__Exercise requirements__
In the material below, the line holding "Poland | January: 323 -> 646" and every line after it should be reproduced exactly, please, with pictures omitted.

__Recorded data__
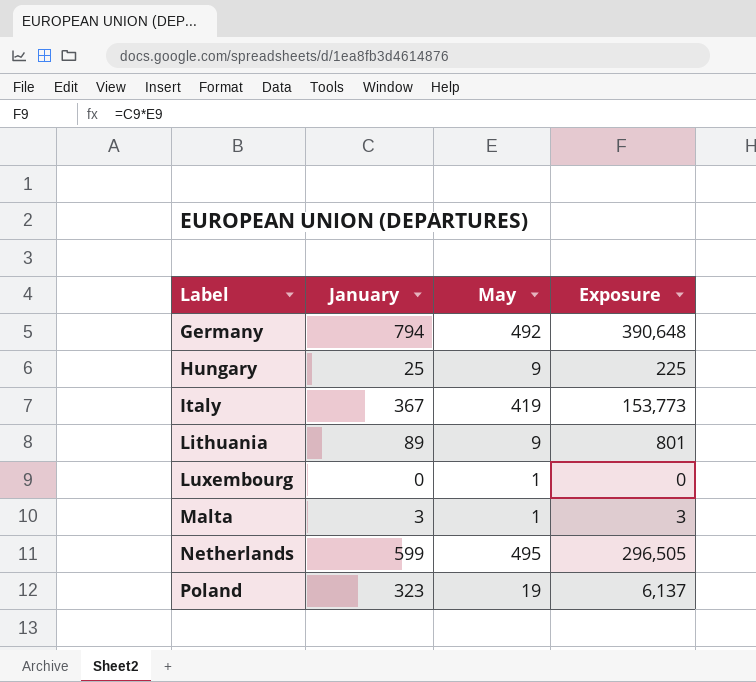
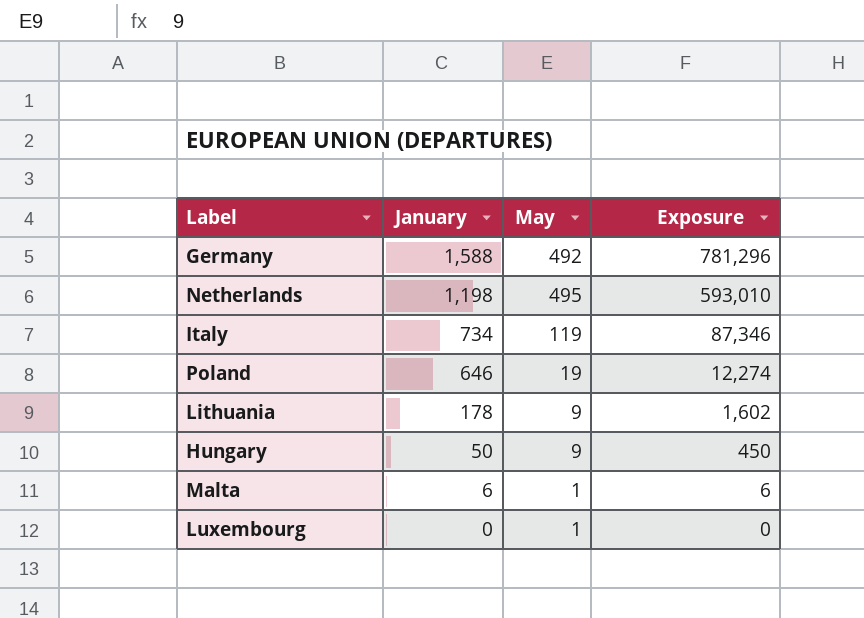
row order: Label ascending -> January descending
Germany | January: 794 -> 1,588
Germany | Exposure: 390,648 -> 781,296
Netherlands | January: 599 -> 1,198
Netherlands | Exposure: 296,505 -> 593,010
Italy | January: 367 -> 734
Italy | May: 419 -> 119
Italy | Exposure: 153,773 -> 87,346
Poland | January: 323 -> 646
Poland | Exposure: 6,137 -> 12,274
Lithuania | January: 89 -> 178
Lithuania | Exposure: 801 -> 1,602
Hungary | January: 25 -> 50
Hungary | Exposure: 225 -> 450
Malta | January: 3 -> 6
Malta | Exposure: 3 -> 6

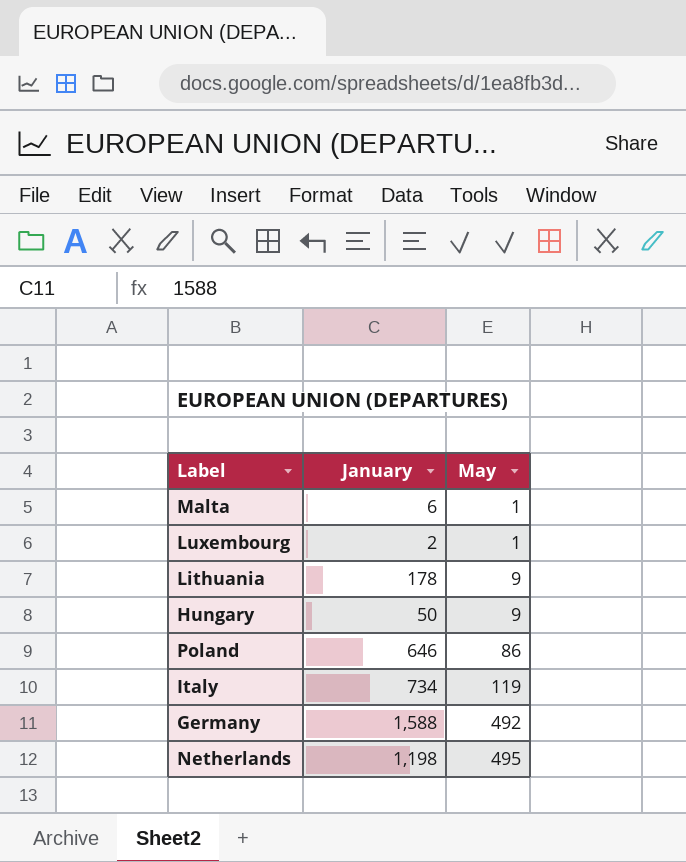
row order: January descending -> May ascending
column Exposure | formula: [January] * [May] -> none
Luxembourg | January: 0 -> 2
Poland | May: 19 -> 86

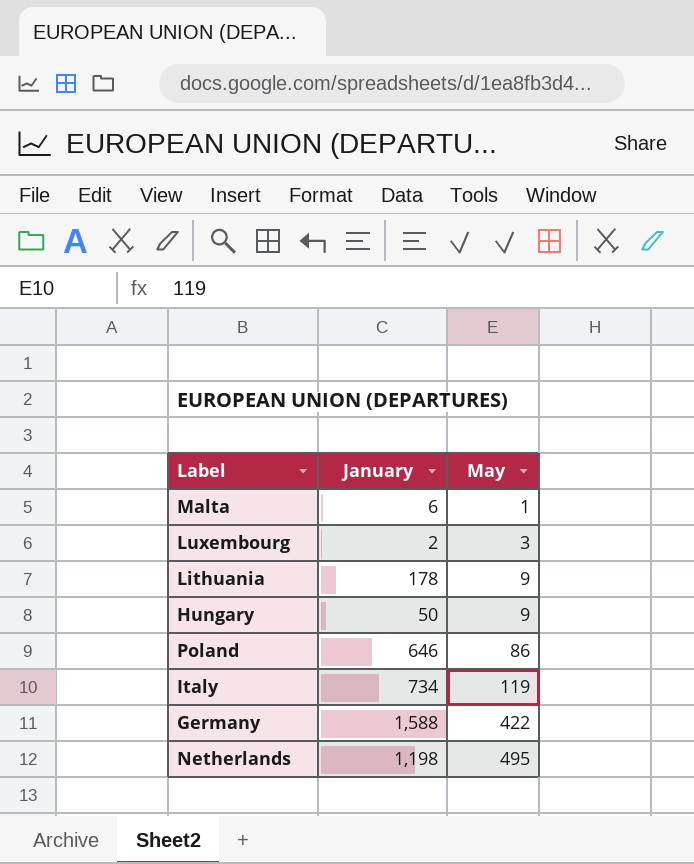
Luxembourg | May: 1 -> 3
Germany | May: 492 -> 422

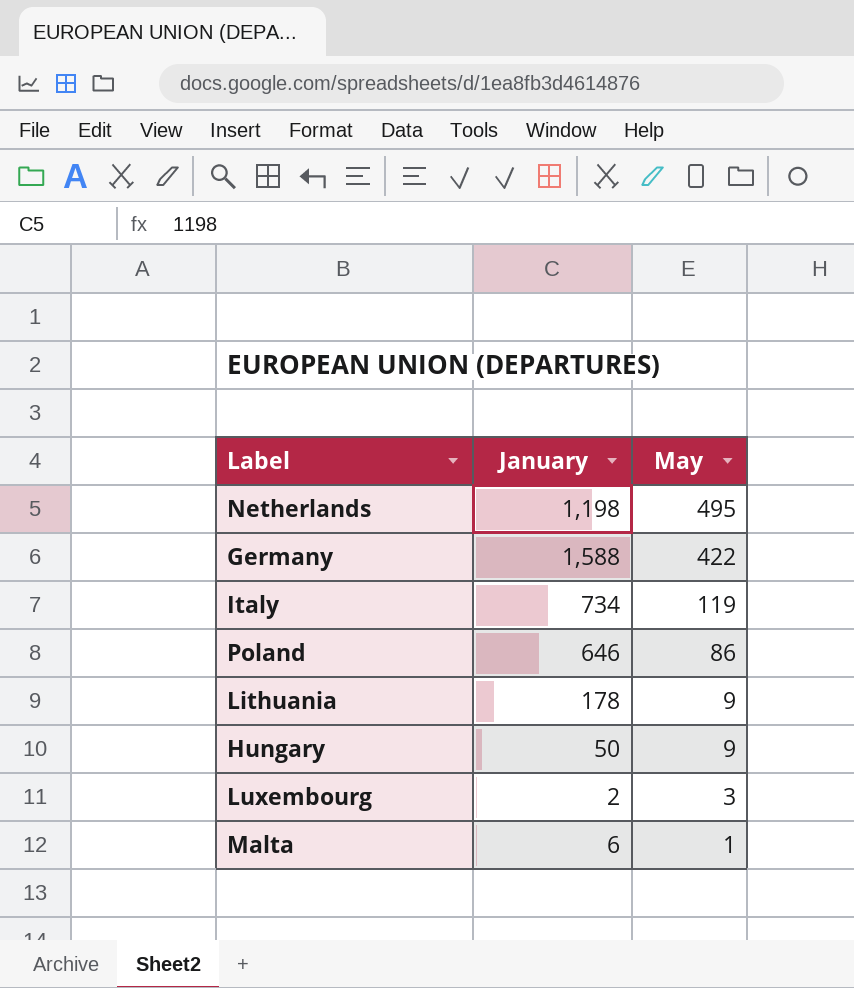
row order: May ascending -> May descending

__Task response__
Poland | January: 323 -> 646
Poland | Exposure: 6,137 -> 12,274
Lithuania | January: 89 -> 178
Lithuania | Exposure: 801 -> 1,602
Hungary | January: 25 -> 50
Hungary | Exposure: 225 -> 450
Malta | January: 3 -> 6
Malta | Exposure: 3 -> 6

row order: January descending -> May ascending
column Exposure | formula: [January] * [May] -> none
Luxembourg | January: 0 -> 2
Poland | May: 19 -> 86

Luxembourg | May: 1 -> 3
Germany | May: 492 -> 422

row order: May ascending -> May descending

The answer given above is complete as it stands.